Thanksgiving just happened and I think we all know what that means… Christmas movies are here and they’re here to stay. Lifetime, Hallmark, ABC Family are all going to be showing Christmas movies almost nonstop, and I’m sure Netflix will release their fair share of Christmas movies as well. And of course, i’m sure we’ll see everyone’s favorite Christmas movie – Die Hard – trending on Netflix’s Top 10 for most of December.
One of these staple Christmas movies is the Elf with Will Ferrell. For those of you that haven’t seen it, the basic premise is that the main character, Buddy, is actually a human who was adopted and raised by Santa’s elves. So, when he finds out, he returns to the very human world of New York to find his biological father.
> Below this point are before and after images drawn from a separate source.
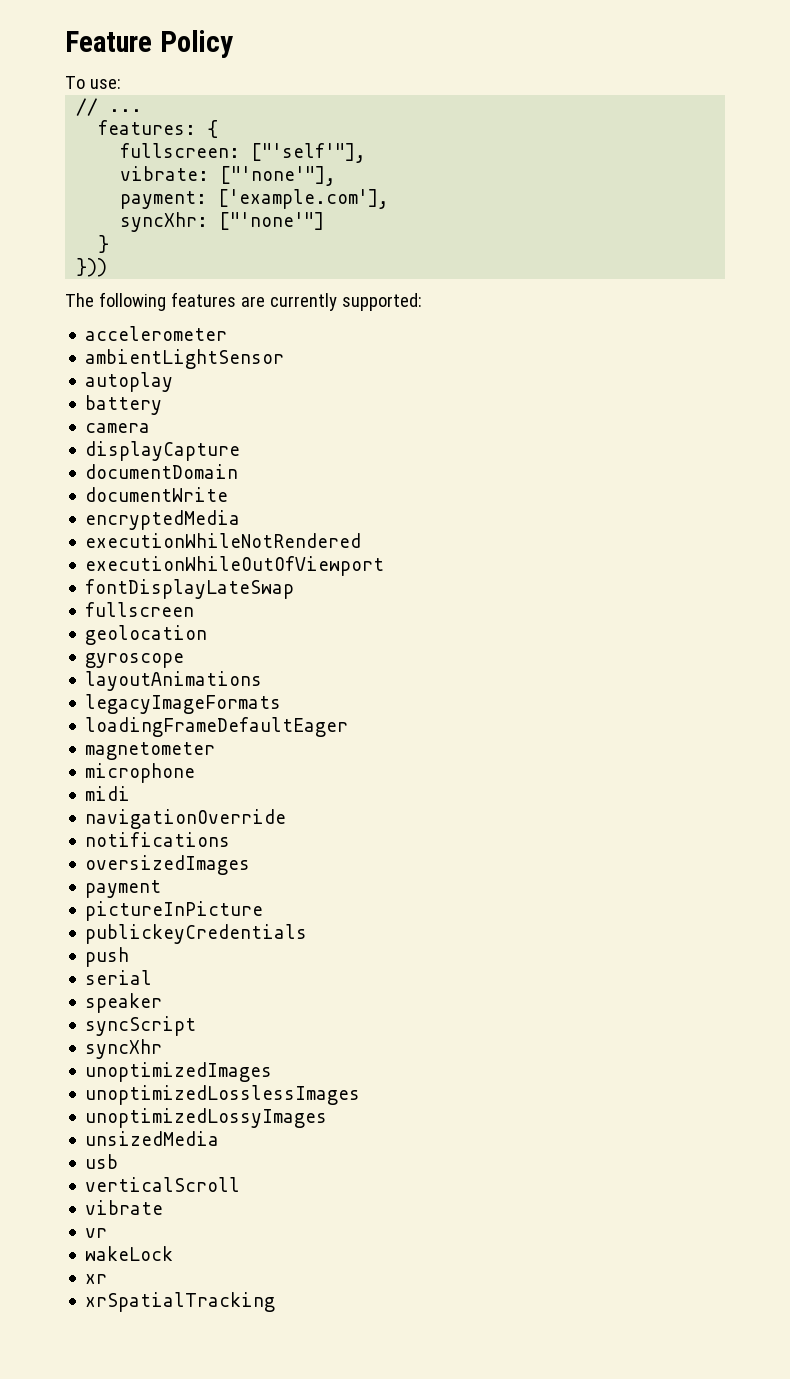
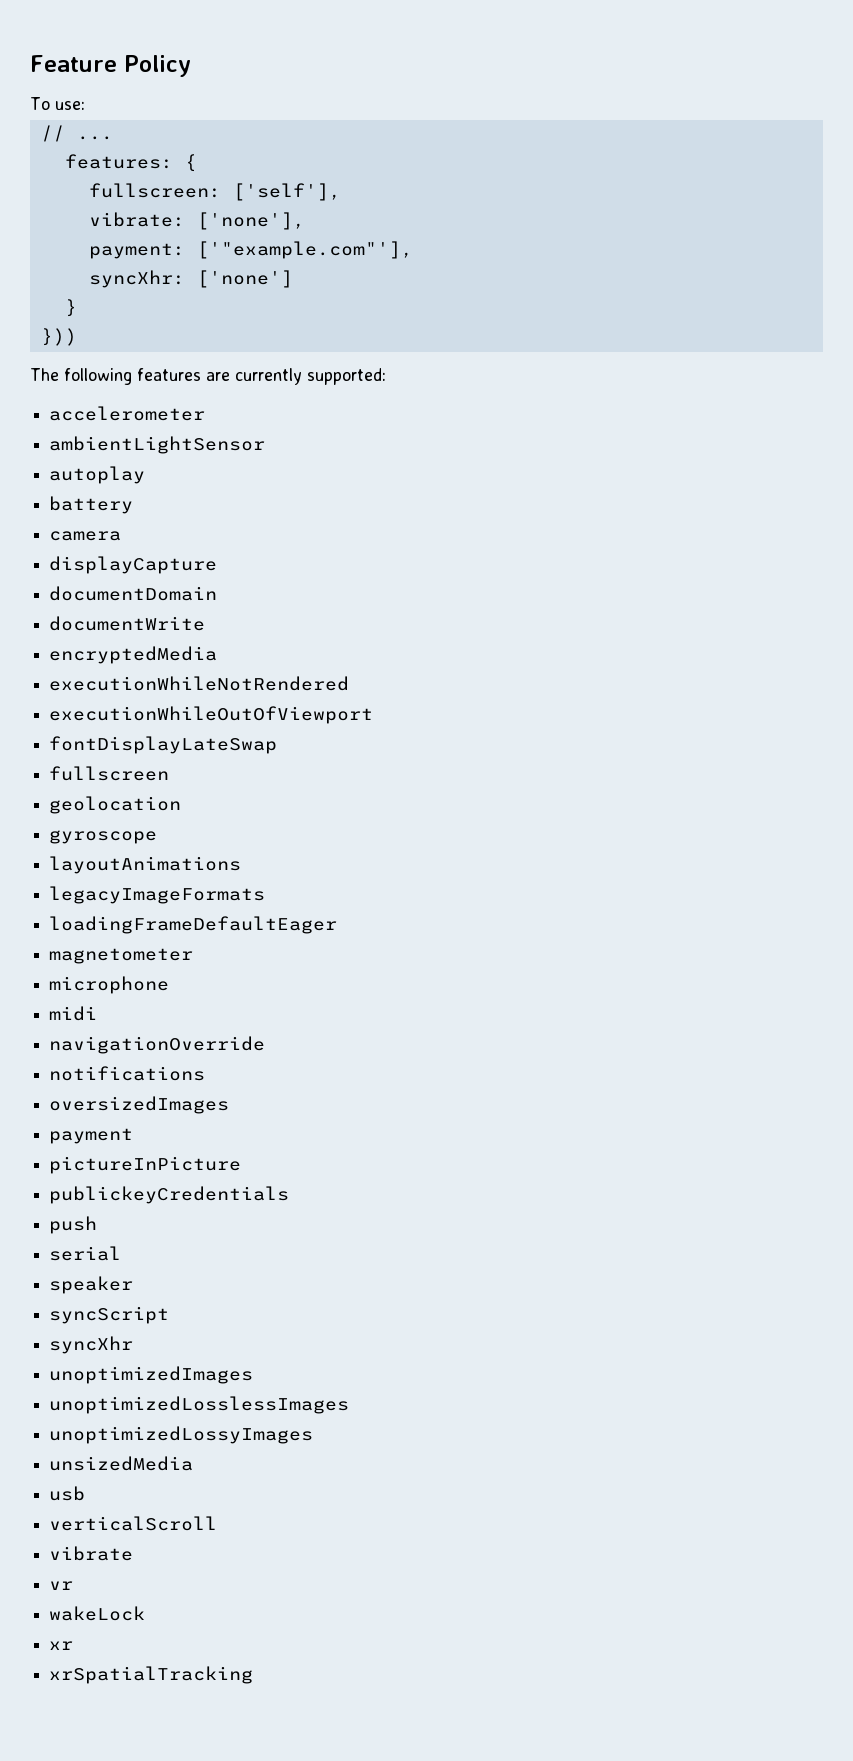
[251,143,367,163] ["'self'"], -> [232,183,341,201] ['self'],
[220,166,337,186] ["'none'"], -> [196,212,305,230] ['none'],
[218,189,390,209] ['example.com'], -> [196,241,413,259] ['"example.com"'],
[219,212,325,230] ["'none'"] -> [196,270,293,288] ['none']

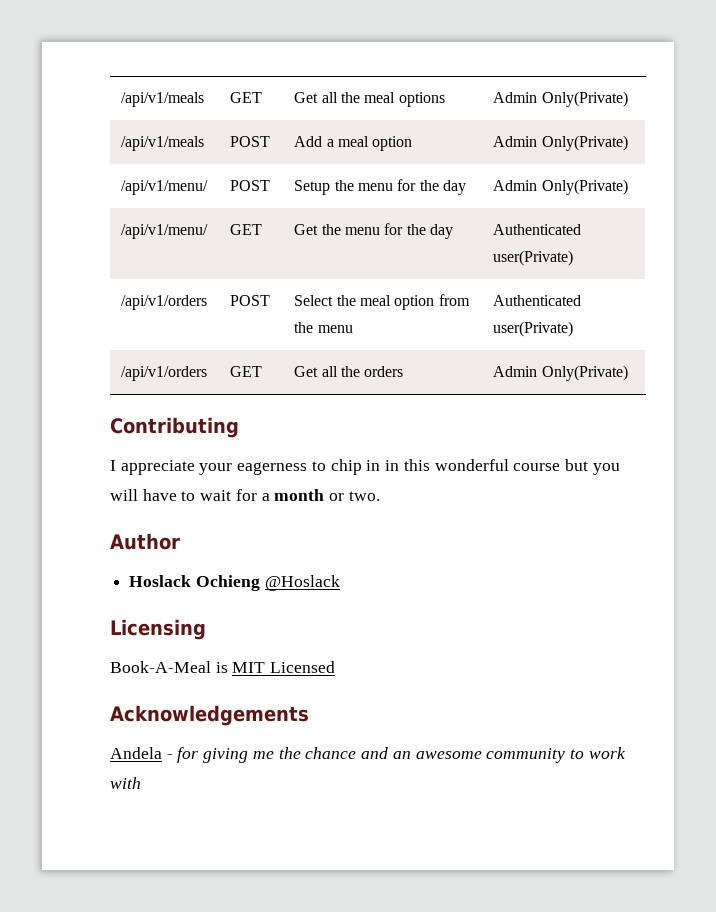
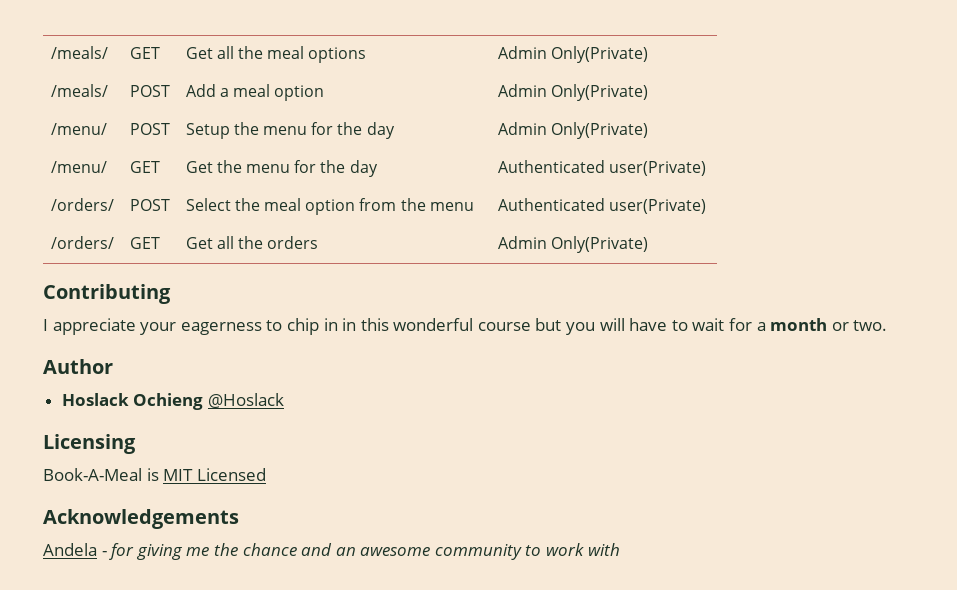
[121,92,205,107] /api/v1/meals -> [50,46,108,59] /meals/
[121,136,205,151] /api/v1/meals -> [50,84,108,97] /meals/
[121,180,209,195] /api/v1/menu/ -> [50,123,107,135] /menu/
[121,224,209,239] /api/v1/menu/ -> [50,161,107,173] /menu/
[121,295,208,310] /api/v1/orders -> [50,198,114,211] /orders/
[121,366,208,381] /api/v1/orders -> [50,236,114,249] /orders/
Of course, he’s surprised when he does find his father, who turns out to be on the naughty list, which is very contrary to Buddy, out of whom Christmas cheer literally pours.
So, the whole movie, Buddy is trying to get his cynic of a father to respond to him – to again have Christmas cheer – to show Buddy that he does recognize a relationship with him, even if Buddy is a little different than other humans. We see this in a lot of different ways – he tries to fit into his dads world but ends up calling someone his dad is working with an “angry elf” and causes a lot of problems. He tries to help his dad’s family decorate the tree and over-over-decorates. And lots of others.
I think this movie is perfect to outline the idea that we’re going to really delve into today. Oftentimes I think our relationship with God can feel a lot like Buddy’s relationship with his dad. Looking back on how crazy 2020 has been, it certainly feels to me like God is the cynical dad, who is removed from the chaos surrounding his human child. And at the same time it seems like we are the Buddy’s of the relationship – constantly poking, constantly trying to get a response out of the other and only rarely succeeding.
This is not a fun feeling, but I know quite a few people who have felt this way about this year. It’s been a rough one in a lot of different ways, and if you feel this way, trust me, you’re not alone. Lots of people both now and throughout time have felt cried out for God, wondering where God is, begged God to show up. I don’t say that to negate those feelings, but as an encouragement to you. We’ll see today that even these feelings are a kind of hope-filled healing.
Because here’s the truth: in Elf, the movie resolves, not because Buddy changes and becomes more human, but because his father is changed by Buddy, just the way he is. In this Advent journey, something different is going to happen:
As we work through our Advent journey, we’ll discover what God’s people have found over and over: God is not distant. God is with us. Advent is a journey of learning to see how God is present to us.